God Far and Near

READ: Genesis 1:1-2:3, Genesis 2:4-7

My mom and I were Bible study buddies.  One day we were talking about how everyone has their own door into the Scriptures.  Ma added, “Yes, just like every person has their own, unique relationship with God.”

As usual, Ma got the wheels spinning in my head.  When we talk about God, we are trying to express the inexpressible.  Any description of God reflects our own understanding, our own image or mental picture of God. 

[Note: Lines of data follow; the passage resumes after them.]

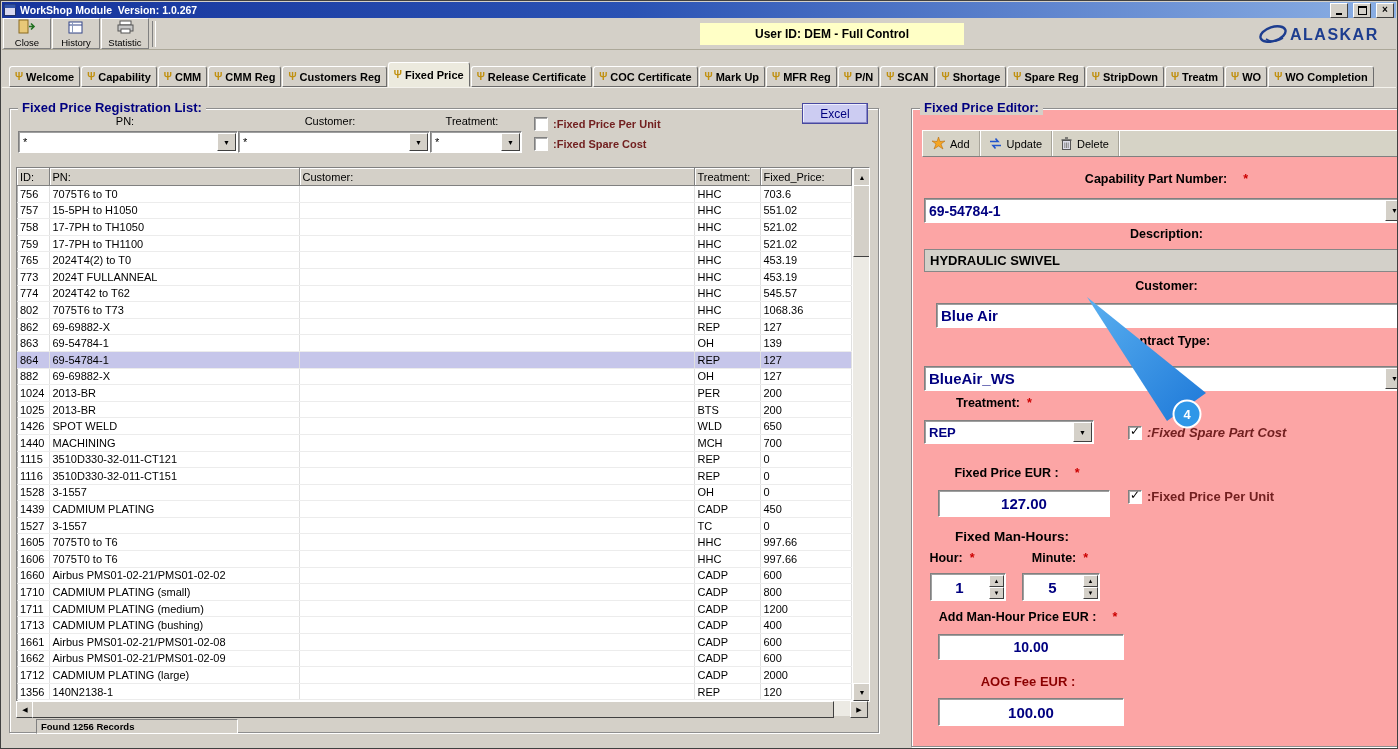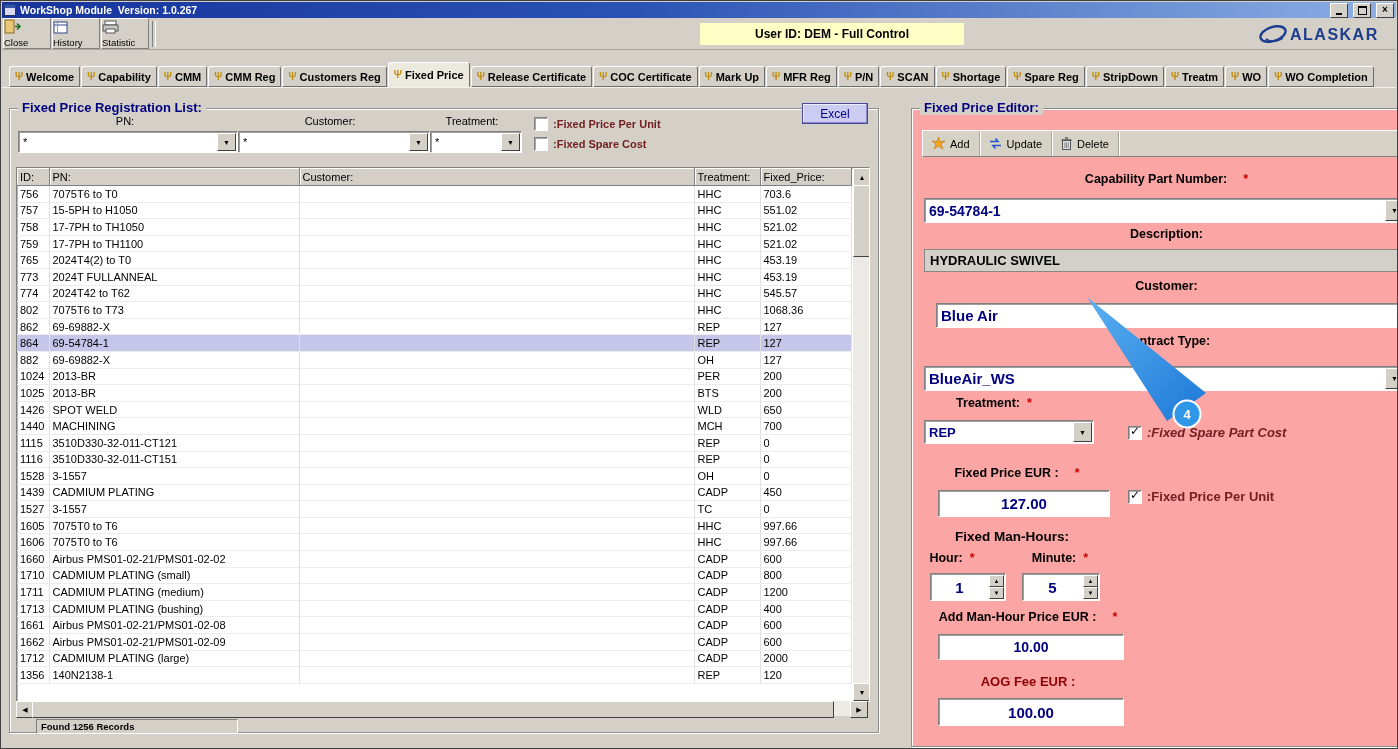--- a/index.html
+++ b/index.html
@@ -14,21 +14,21 @@
   .titlebar .title{color:#fff;font-size:10.5px;font-weight:bold;white-space:pre;flex:1 1 auto;}
   .winbtn{width:16px;height:13px;background:#d4d0c8;border:1px solid;border-color:#fff #404040 #404040 #fff;
     display:flex;align-items:center;justify-content:center;font-size:10px;font-weight:bold;line-height:1;margin-left:1px;}
   .glyph-min{width:6px;height:2px;background:#000;margin-top:7px;}
   .glyph-max{width:7px;height:6px;border:1px solid #000;border-top-width:2px;}
 
   
   .toolbar{position:absolute;left:1px;top:17px;right:1px;height:31px;background:#d4d0c8;
     border-bottom:1px solid #aca899;display:flex;align-items:center;}
   .tbtn{width:46px;height:29px;margin-left:1px;background:#d4d0c8;border:1px solid;border-color:#fff #808080 #808080 #fff;
-    display:flex;flex-direction:column;align-items:flex-start;justify-content:center;font-size:9.5px;gap:3px;}
+    display:flex;flex-direction:column;align-items:center;justify-content:center;font-size:9.5px;gap:3px;}
   .tsep{width:2px;height:26px;margin:0 3px;border-left:1px solid #808080;border-right:1px solid #fff;}
   .banner{position:absolute;left:698px;top:5px;width:264px;height:22px;background:#ffffc6;
     display:flex;align-items:center;justify-content:center;font-size:12px;font-weight:bold;}
   .logo{position:absolute;right:6px;top:1px;}
 
   
   .tabstrip{position:absolute;left:2px;top:62px;right:2px;height:24px;display:flex;align-items:flex-end;padding-left:6px;}
   .tab{height:19px;display:flex;align-items:center;gap:3px;padding:0 5px;background:#d4d0c8;
     border:1px solid;border-color:#fff #6c6c6c #6c6c6c #fff;border-radius:3px 3px 0 0;
     font-size:11px;font-weight:bold;margin-right:1px;white-space:nowrap;}
@@ -342,20 +342,27 @@
             <td>HHC</td>
             <td>1068.36</td>
           </tr>
           <tr>
             <td>862</td>
             <td>69-69882-X</td>
             <td></td>
             <td>REP</td>
             <td>127</td>
           </tr>
+          <tr>
+            <td>863</td>
+            <td>69-54784-1</td>
+            <td></td>
+            <td>OH</td>
+            <td>139</td>
+          </tr>
           <tr class="selected">
             <td>864</td>
             <td>69-54784-1</td>
             <td></td>
             <td>REP</td>
             <td>127</td>
           </tr>
           <tr>
             <td>882</td>
             <td>69-69882-X</td>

Ordained Episcopal Priest Barbara Brown Taylor summed this up an interview on National Public Radio (NPR).  When the interviewer Terry Gross asked her what she meant when she used the word God, Taylor answered:

“When I use the word God, I am so aware I’m using a code word and that everyone who hears that word and probably everyone who uses it imagines something different, imagines a different posture in front of that being, that presence.”

I found this idea of “God as a code word” very helpful.  By one accounting, there are over 900 names and titles of God, not surprising because they represent how different people in the Bible connected with God.  But it can be quite bewildering.  What about turning this the other way around – how does God connect with human beings?  Fortunately, the first two chapters of Genesis provide a decoder ring.

The Bible provides us two distinctive portraits of God.  In Genesis 1, God is above and beyond our ability to imagine, understand, or describe.  God is a cosmic urge and intention overflowing with creative energy whose words become everything that exists.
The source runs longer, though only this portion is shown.